I shall do my best to resist it here, but I don’t guarantee
success. Last
October I posted a piece to this site titled “The
Anglosphere Goes to War.”
In it, I wondered aloud just how far Tony Blair could take his
Labour Party in the War on Terror. Not
very far, was my guess; and I sketched a picture of the Labour Party as an
assemblage of hate-America love-the-world tree-huggers, with a leavening
of old-line Marxists, pacifists, and immigrant Muslims.
We
were not thinking in terms of a war against Iraq at that time.
Now we are, and Tony is in trouble.
160 Members of Parliament, mainly from his own party,*
have signed a motion against war with Iraq.

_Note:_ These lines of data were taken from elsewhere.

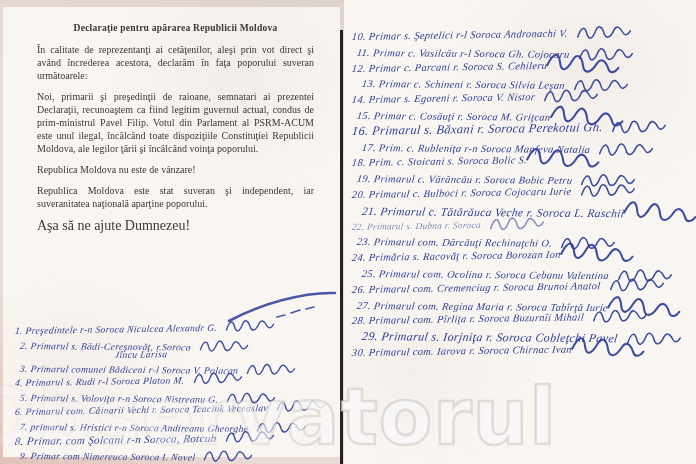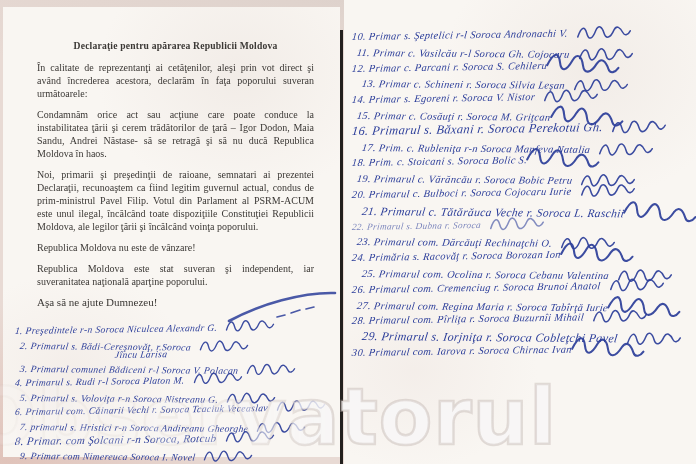--- a/index.html
+++ b/index.html
@@ -14,26 +14,26 @@
   }
   .page { position:absolute; background-color:#f9f6f2;
     background-image:
       radial-gradient(ellipse 60% 40% at 70% 15%, rgba(233,224,218,.45) 0%, rgba(233,224,218,0) 70%),
       radial-gradient(ellipse 50% 30% at 20% 80%, rgba(236,226,221,.4) 0%, rgba(236,226,221,0) 70%);
   }
   .page-left  { left:3px; top:7px; width:337px; height:450px; }
   .page-right { left:344px; top:0; width:352px; height:464px; }
   .divider { position:absolute; left:340px; top:30px; width:3px; height:434px; background:#23201e; }
 
-  .doc-text { padding:33px 26px 0 34px; color:#3b3835; }
+  .doc-text { padding:15px 26px 0 34px; color:#3b3835; }
   .doc-title { text-align:center; font-weight:bold; font-size:9.6px; letter-spacing:.2px; margin:0 0 10px 0; }
   .para { font-size:10px; line-height:13px; text-align:justify; margin:0 0 8px 0; }
   .paras > .para:nth-child(7) { margin-bottom:0; text-align:right;margin-top:16px; }
   .paras > .para:nth-child(8) { margin-bottom:16px;text-decoration:underline; }
-  .closing { font-size:11px; margin:4px 0 0 0; color:#3b3835; }
+  .closing { font-size:14px; margin:4px 0 0 0; color:#3b3835; }
 
   .sig-list { position:absolute; color:#2c3e9a; }
   .page-left  .sig-list { left:12px; right:4px; top:316px; }
   .page-right .sig-list { left:8px;  right:0;   top:29px;  }
   .sig-row { display:flex; align-items:center; gap:7px; white-space:nowrap; transform-origin:left center; overflow:visible; }
   .page-left  .sig-row { height:14.6px; font-size:9.6px; }
   .page-right .sig-row { height:15.8px; font-size:10.4px; }
   .sig-text { font-style:italic; transform:skewX(-7deg); letter-spacing:.35px; }
   .flourish { flex:0 0 auto; stroke:#2c3e9a; opacity:.92; }
 
@@ -65,21 +65,20 @@
 </head>
 <body>
 
 <div class="scan">
 
   <div class="page page-left">
     <div class="doc-text">
       <p class="doc-title">Declaraţie pentru apărarea Republicii Moldova</p>
       <div class="paras">
           <p class="para">În calitate de reprezentanţi ai cetăţenilor, aleşi prin vot direct şi având încrederea acestora, declarăm în faţa poporului suveran următoarele:</p>
-          <p class="para">Condamnăm orice act sau acţiune care poate conduce la instabilitatea ţării şi cerem trădătorilor de ţară – Igor Dodon, Maia Sandu, Andrei Năstase- să se retragă şi să nu ducă Republica Moldova în haos.</p>
           <p class="para">Noi, primarii şi preşedinţii de raioane, semnatari ai prezentei Declaraţii, recunoaştem ca fiind legitim guvernul actual, condus de prim-ministrul Pavel Filip. Votul din Parlament al PSRM-ACUM este unul ilegal, încălcând toate dispoziţiile Constituţiei Republicii Moldova, ale legilor ţării şi încălcând voinţa poporului.</p>
           <p class="para">Republica Moldova nu este de vânzare!</p>
           <p class="para">Republica Moldova este stat suveran şi independent, iar suveranitatea naţională aparţine poporului.</p>
         </div>
       <p class="closing">Aşa să ne ajute Dumnezeu!</p>
     </div>
 
     <svg class="grand-flourish" width="115" height="38" viewBox="0 0 115 38" fill="none">
       <path d="M4 33 C35 16 78 4 110 5" stroke-width="2.6" stroke-linecap="round"></path>
       <path d="M52 29 l8 -2 m6 -2 l9 -3 m6 -1 l8 -2" stroke-width="1.6" stroke-linecap="round"></path>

The Leader of the Commons — roughly equivalent to the House
Majority Leader, but in Britain a cabinet post** — is pushing for a full
debate in Cabinet. Out in the
country, the troops, which is to say the Labour Party constituency
workers, are restless and getting angry.
(The average Labour Party constituency worker, I should explain,
has a job title something like Health Service Community Relations Liaison
Officer, sports a no nuclear power
sticker on his car bumper, and got a not-very-good degree in Sociology
from a second-rate university.) As
an example of the kind of thing Blair is facing, take a look at Gerald
Kaufman’s bilious little piece in the August 17 London Spectator.
Kaufman is an old Labour Party war horse from the Harold Wilson
days, and what passes for an elder statesman in Blair’s Britain (he is
72). Here is a sample of the Spectator
piece. Bush,
himself the most intellectually backward American president of my
political lifetime, is surrounded by advisers whose bellicosity is
exceeded only by their political, military, and diplomatic illiteracy.
Pity the man who relies on Rumsfeld, Cheney and Rice for counsel.
The only man in the U.S. administration who knows the score is... Well,
can you guess who that man is? These
words, let it be noted again, come from a senior figure in Blair’s
party, respected and esteemed by the members of that party. Every
couple of paragraphs, Kaufman turns aside from insulting the U.S. to aim a
kick at Israel. Kaufman is
himself Jewish, from the old 19th-century community in Leeds, a city in
the northeast of England. He
is, however, the kind of Jew who thinks that the original shining ideal of
Israel as a socialist, secular, communalist utopia has been wrecked by
religious crazies, thick-headed generals, and people who want to — ugh!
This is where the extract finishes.